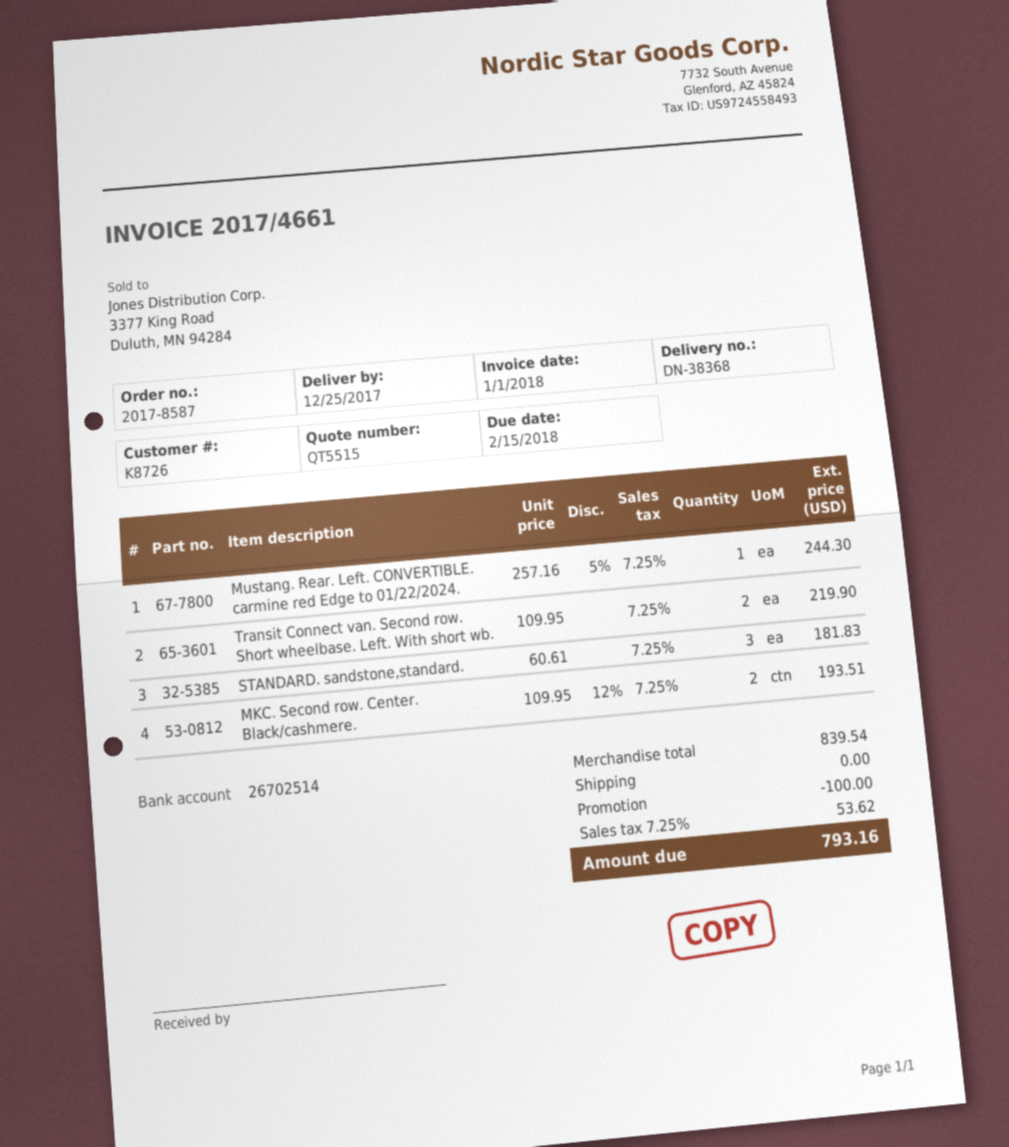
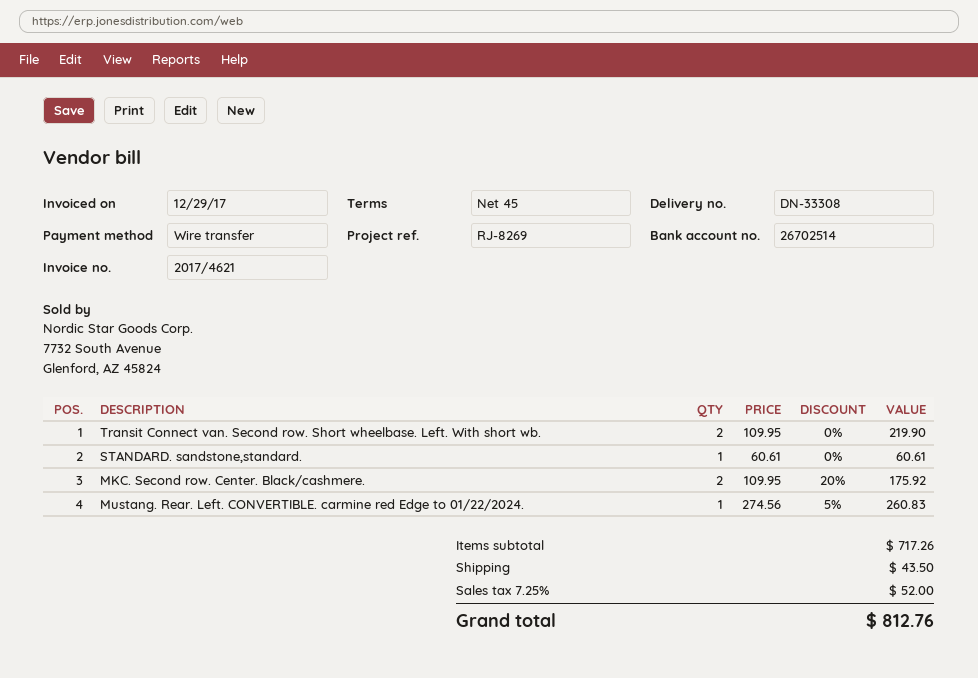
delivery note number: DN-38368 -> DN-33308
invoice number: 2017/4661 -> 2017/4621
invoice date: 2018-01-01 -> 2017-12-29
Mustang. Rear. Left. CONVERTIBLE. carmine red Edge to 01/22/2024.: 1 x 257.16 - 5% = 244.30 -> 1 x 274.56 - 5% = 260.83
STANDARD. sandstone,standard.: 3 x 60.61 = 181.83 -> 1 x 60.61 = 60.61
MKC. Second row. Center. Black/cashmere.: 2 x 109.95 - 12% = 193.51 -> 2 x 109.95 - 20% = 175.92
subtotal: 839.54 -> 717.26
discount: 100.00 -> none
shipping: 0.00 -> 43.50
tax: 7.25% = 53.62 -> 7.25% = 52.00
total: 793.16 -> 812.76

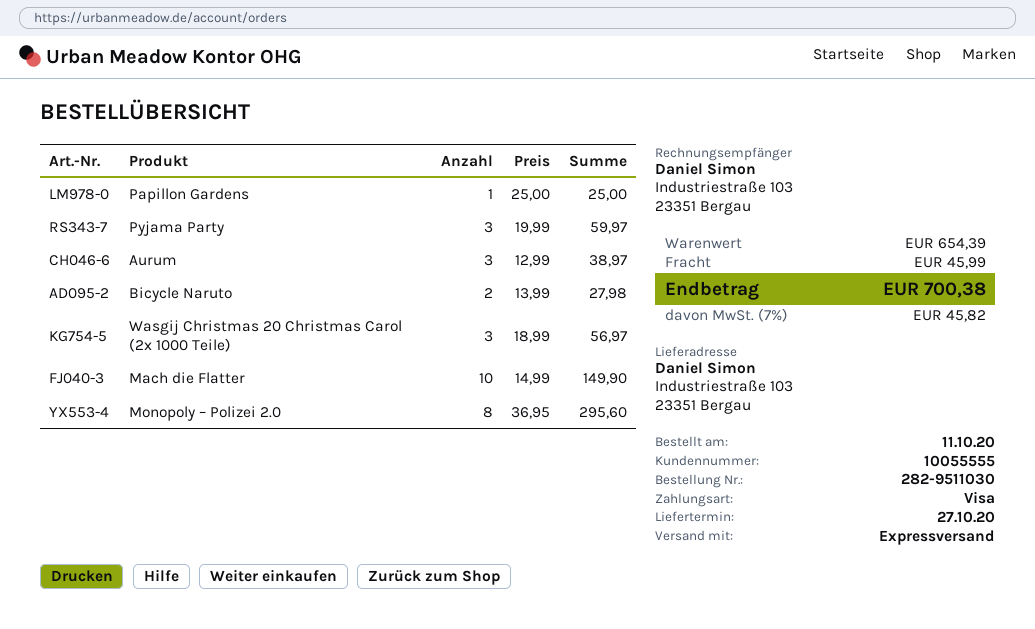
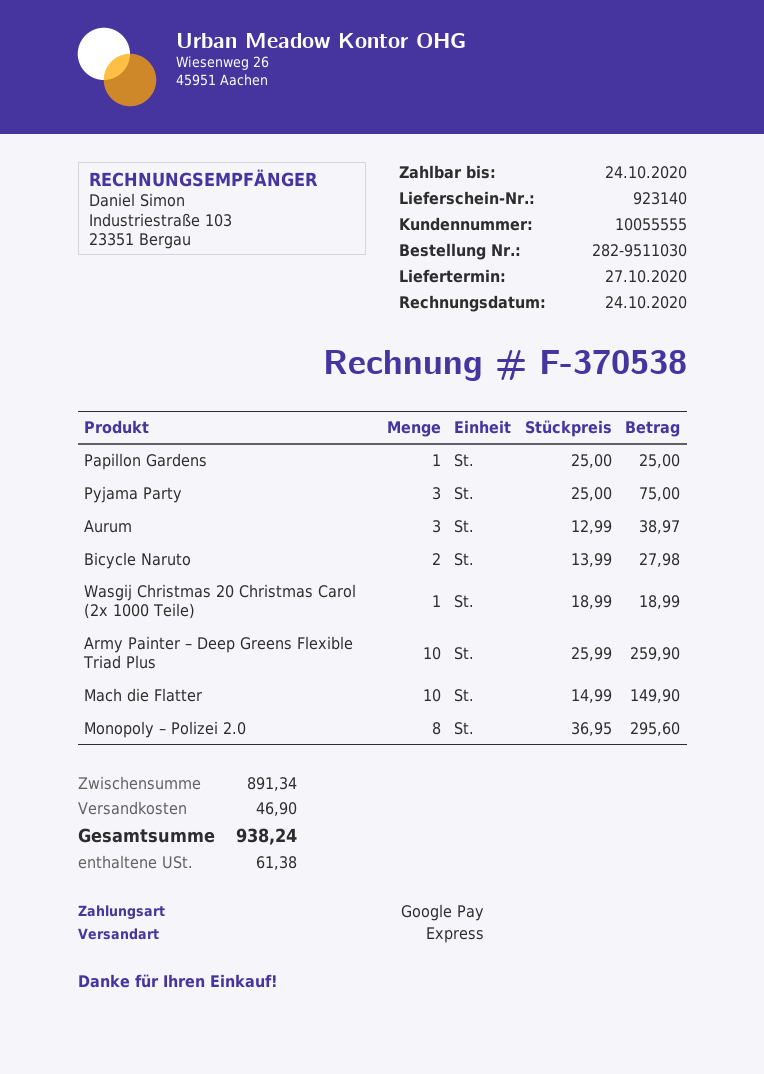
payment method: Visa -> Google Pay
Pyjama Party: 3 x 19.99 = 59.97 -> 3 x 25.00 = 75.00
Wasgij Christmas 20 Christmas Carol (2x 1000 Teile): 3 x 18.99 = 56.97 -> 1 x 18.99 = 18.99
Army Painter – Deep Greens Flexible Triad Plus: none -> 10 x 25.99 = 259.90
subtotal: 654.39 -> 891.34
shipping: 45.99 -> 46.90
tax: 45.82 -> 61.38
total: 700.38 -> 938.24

▬▬▬▬▬▬

Exercise: Give back the exact lines above, running from the one that has "MKC. Second row." through the one that has "Wasgij Christmas 20", with nothing added and no pictures.

Expected output:
MKC. Second row. Center. Black/cashmere.: 2 x 109.95 - 12% = 193.51 -> 2 x 109.95 - 20% = 175.92
subtotal: 839.54 -> 717.26
discount: 100.00 -> none
shipping: 0.00 -> 43.50
tax: 7.25% = 53.62 -> 7.25% = 52.00
total: 793.16 -> 812.76

payment method: Visa -> Google Pay
Pyjama Party: 3 x 19.99 = 59.97 -> 3 x 25.00 = 75.00
Wasgij Christmas 20 Christmas Carol (2x 1000 Teile): 3 x 18.99 = 56.97 -> 1 x 18.99 = 18.99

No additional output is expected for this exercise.